The new Museum at Yad Vashem is entirely underground except for the central hall that is an enormous prism, open only along the ceiling and both ends. The visitors to the museum cross under the glass roofed prism several times as they move from exhibit to exhibit in the museum. The result of this dramatic and evocative display is to catapult one back in time so that the Holocaust is not merely observed, but on some level one is actually immersed in the sounds, the sights, the thoughts of the victims. While it is beyond human desire or, for that matter ability, to virtually re-experience the most horrific experience the world has ever known this museum crafts an encounter with hell that moves far beyond a museum experience.

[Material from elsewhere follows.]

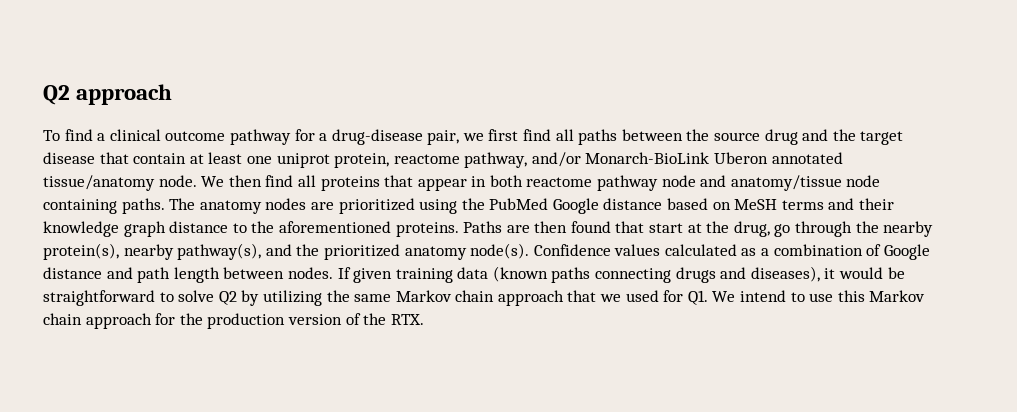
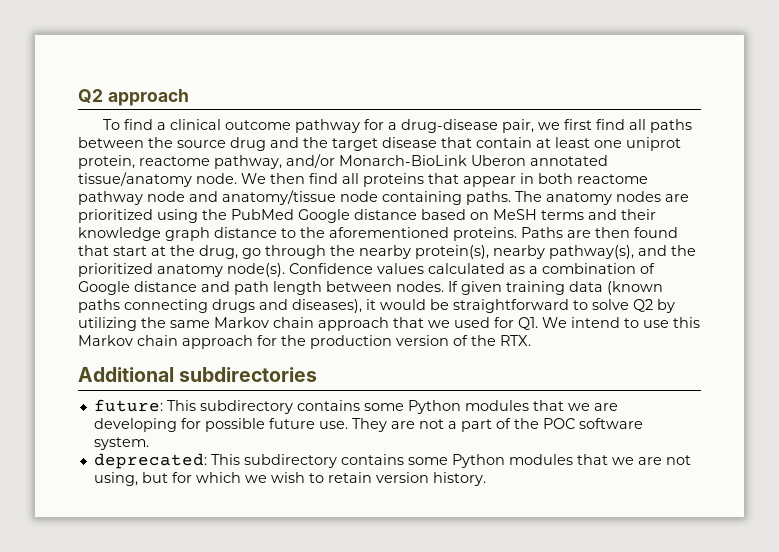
+ Additional subdirectories
+ future: This subdirectory contains some Python modules that we are developing for possible future use. They are not a part of the POC software system.
+ deprecated: This subdirectory contains some Python modules that we are not using, but for which we wish to retain version history.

That in itself would be powerful. But, the experience walking through Yad Vashem with a group of Christian religious and lay leaders who freely chose to both travel to Israel and to confront the power of Israel's holocaust memorial almost defies description. As we silently followed our young guide from room to room, I looked at the faces of my traveling partners. Each one was immersed in his or her thoughts, memories and personal confrontation with the Nazi Death machine and most powerfully, the indifference of the world. I looked at Bishop Ed Clark and the Right Reverend Alexi Smith as we stopped at the exhibit that silently indicted the Catholic church and its pope for their non-action; I could almost feel and see their sense of remorse and regret. It was clear to me that had they been present at this time in history they would have confronted the Vatican with all their spirit.

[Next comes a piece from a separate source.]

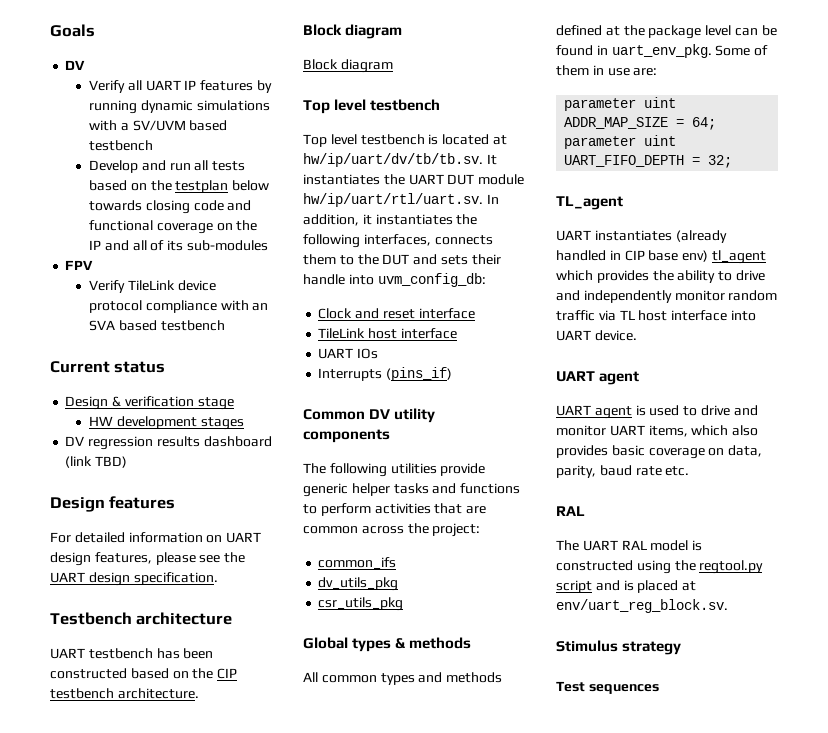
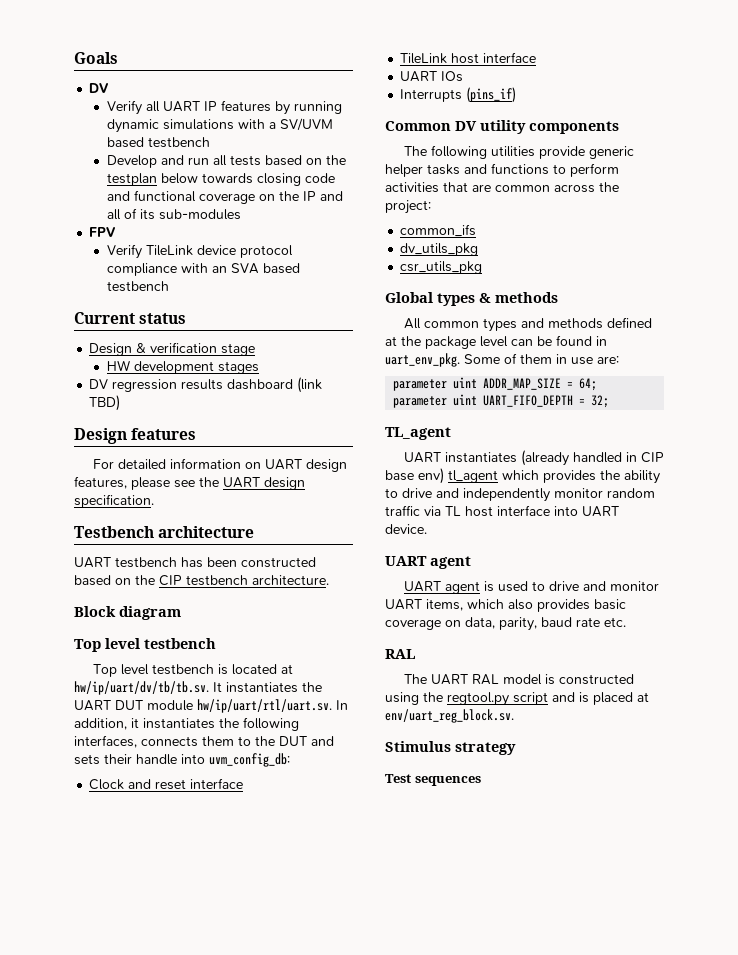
  UART testbench has been constructed based on the CIP testbench architecture.
- Block diagram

This is a painful museum but, I've studied the Holocaust, led and participated in Yom Ha-Shoah experiences since my teen-age years, haven't I become somewhat immune to the visions of suffering? Aren't I able to read and hear about an indifferent world without feeling the rage well up in me? Isn't it possible that I've seen it all and might be able to walk through the museum somewhat dispassionately? Perhaps. Unless... until I caught sight of Methodist Bishop Mary-Ann Swenson gazing painfully at the emaciated children and thought -- if she were alive then, she wouldn't' have remained silent. Unless. . . until I stood next to Anglican Bishop Sergio Carranza-Gomez and heard his poem, composed on-the-spot at the monument to the Destroyed Communities and thought -- if he were alive he would not have been silent. Until Reverend Dr. Jerry Campbell read the words of our memorial service with his endearing Texas drawl and I realized -- if he were alive then, he would have spoken out. And, it was then that the tears came, the tightening of the throat, the quickening of my heart, I looked in their eyes and knew -- they didn't have to come. They could have gone to Israel with their church groups or religious denominations, they could have stayed home from Yad Vashem. But, instead, they choose to stand side-to-side with us -- the rabbis who lead the congregations that remember the Shoah because we have lived the Shoah. And it was then, that I knew that we were among righteous gentiles. Had they been alive in those times, they would have trees planted along the pathways in their honor.

In a country of timeless beauty and power, in the monument and museum that is as much a memorial as it is a contextualization of Israel and what it means to Jews after the Holocaust I stood with righteous gentiles and knew that somehow in response to the world's darkest days, our Christian friends and fellow travelers were an answering ray of light and hope.